Dictionnaire encyclopédique du judaïsme, art. Circoncision, Paris, Cerf, 1993, p. 248-249.

DOMAT Jean, Maximes 30, in Les Moralistes du XVIIe siècle, éd. J. Lafond, coll. Bouquins, Paris, Robert Laffont, 1992, p. 611.

MESNARD Jean, Les Pensées de Pascal, 2e éd., Paris, SEDES-CDU, 1993.

THIROUIN  Laurent, “Pascal et la superstition”, in LOPEZ Denis, MAZOUER Charles et SUIRE Éric, La religion des élites au XVIIe siècle, Biblio 17, 175, Tübingen, Gunter Narr Verlag, 2008, p. 237-256.

THIROUIN Laurent, “Le moi haïssable, une formule équivoque”, in BEHRENS Rudolf, GIPPER Andreas, MELLINGHOFF-BOURGERIE Viviane (dir.), Croisements d’anthropologies.
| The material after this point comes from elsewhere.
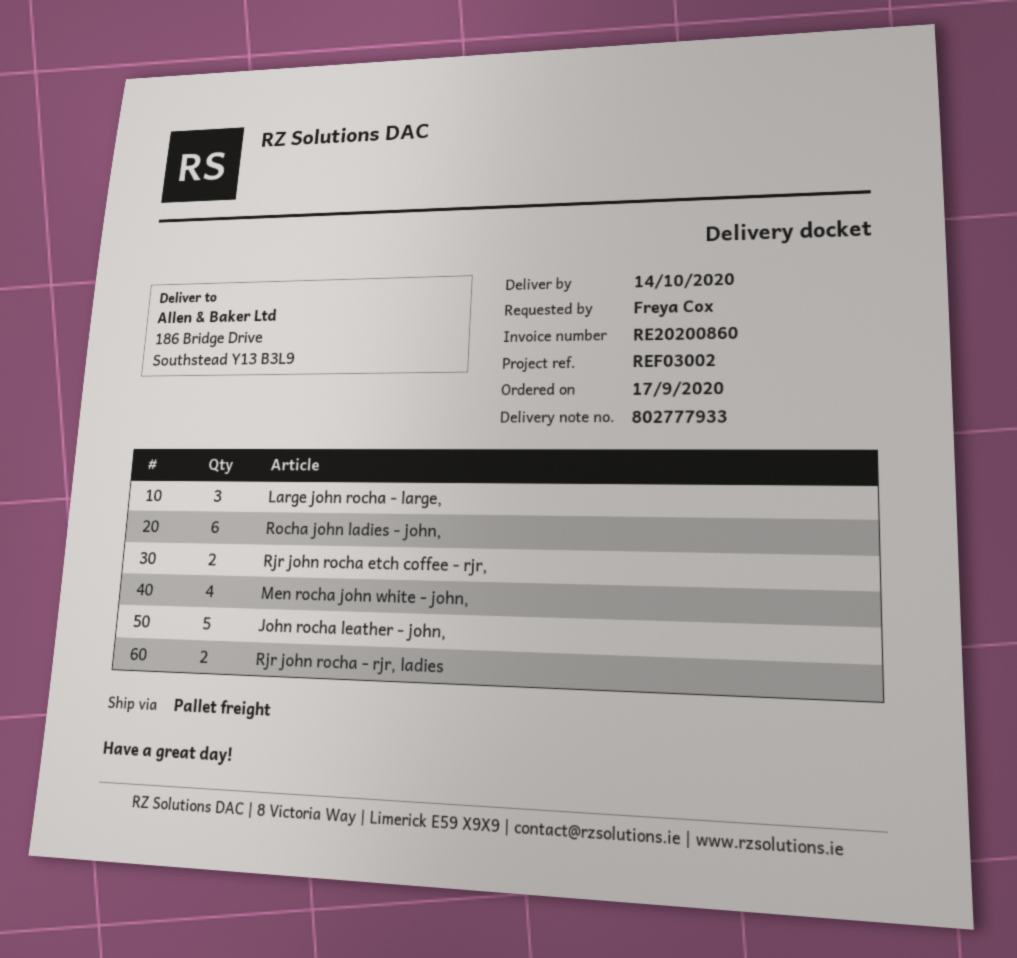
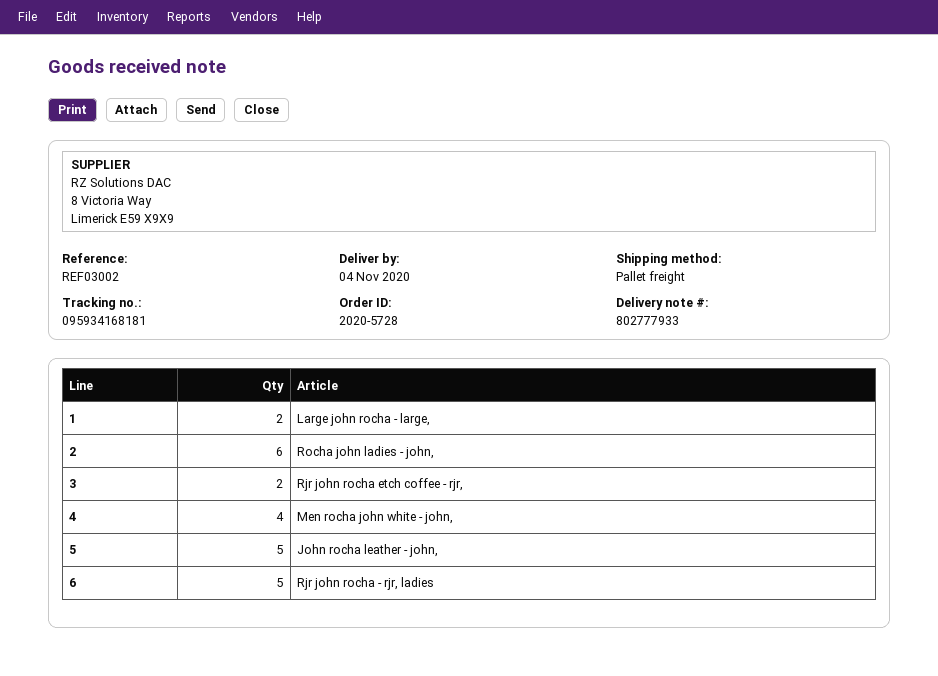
delivery date: 2020-10-14 -> 2020-11-04
Large john rocha - large,: 3 -> 2
Rjr john rocha - rjr, ladies: 2 -> 5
Pascals Pensées im Geflecht der Anthropologien, Universitätvelag, Heidelberg, 2005, p. 217-247.

 

 

Éclaircissements

 

Miracle

 

La lecture Miracle est certaine. Voir la description du papier.

Le changement de titre marque la volonté de Pascal de changer la signification et la portée du fragment.

On observe en effet que la rédaction initiale, qui constituait un fragment autonome, est liée aux réflexions de Pascal sur les miracles :

                                   Miracle

Quand saint Pierre et les apôtres délibèrent d’abolir la

circoncision où il s’agissait d’agir contre la loi de Dieu,

ils ne consultent point les prophètes mais simplement le

Miracle arrivé en la personne des incirconcis.

 

Cet état du fragment porte donc sur l’importance que les apôtres accordent au miracle de la conversion des incirconcis, qui leur semble exprimer la volonté de Dieu plus que les textes prophétiques qui édictent la loi juive.

Pascal a ensuite modifié la signification du texte, en portant l’accent sur le fait que, dans l’importante décision qu’ils ont prise sur la circoncision, les apôtres ont voulu répondre à la réception de l’Esprit Saint : ce n’est plus le miracle qui est placé au centre de la réflexion, mais l’idée de l’inspiration.

La fin du fragment ajoute une réflexion plus fondamentale, qui justifie la conduite des apôtres. Puisque la loi que les prophètes ont transmise au peuple était inspirée par l’Esprit Saint, la lettre de cette loi, qui prescrit la circoncision, n’est qu’un signe qui doit être dépassé dans sa signification spirituelle. Le signe n’est plus nécessaire lorsque la réalité qu’il représente est visiblement présente : or lorsque l’inspiration est visiblement présente, comme c’est le cas chez les incirconcis convertis, la figure perd sa nécessité, et doit céder à la réalité.

Il est intéressant de remarquer que Pascal, qui semble avoir d’abord songé à s’appuyer sur l’argument des miracles, pour l’exclure ensuite de son plan, ne refuse pas d’en réutiliser certaines parties, en modifiant leur signification et leur portée.

 

Point formaliste.

 

Formaliste : celui qui s’attache exactement aux formes, et qui n’en veut point démordre ; se dit aussi d’un homme cérémonieux et façonnier, qui veut qu’on ait pour lui de grands égards, et avec qui on ne peut vivre franchement et en liberté (Furetière). Le premier sens est celui qui convient ici.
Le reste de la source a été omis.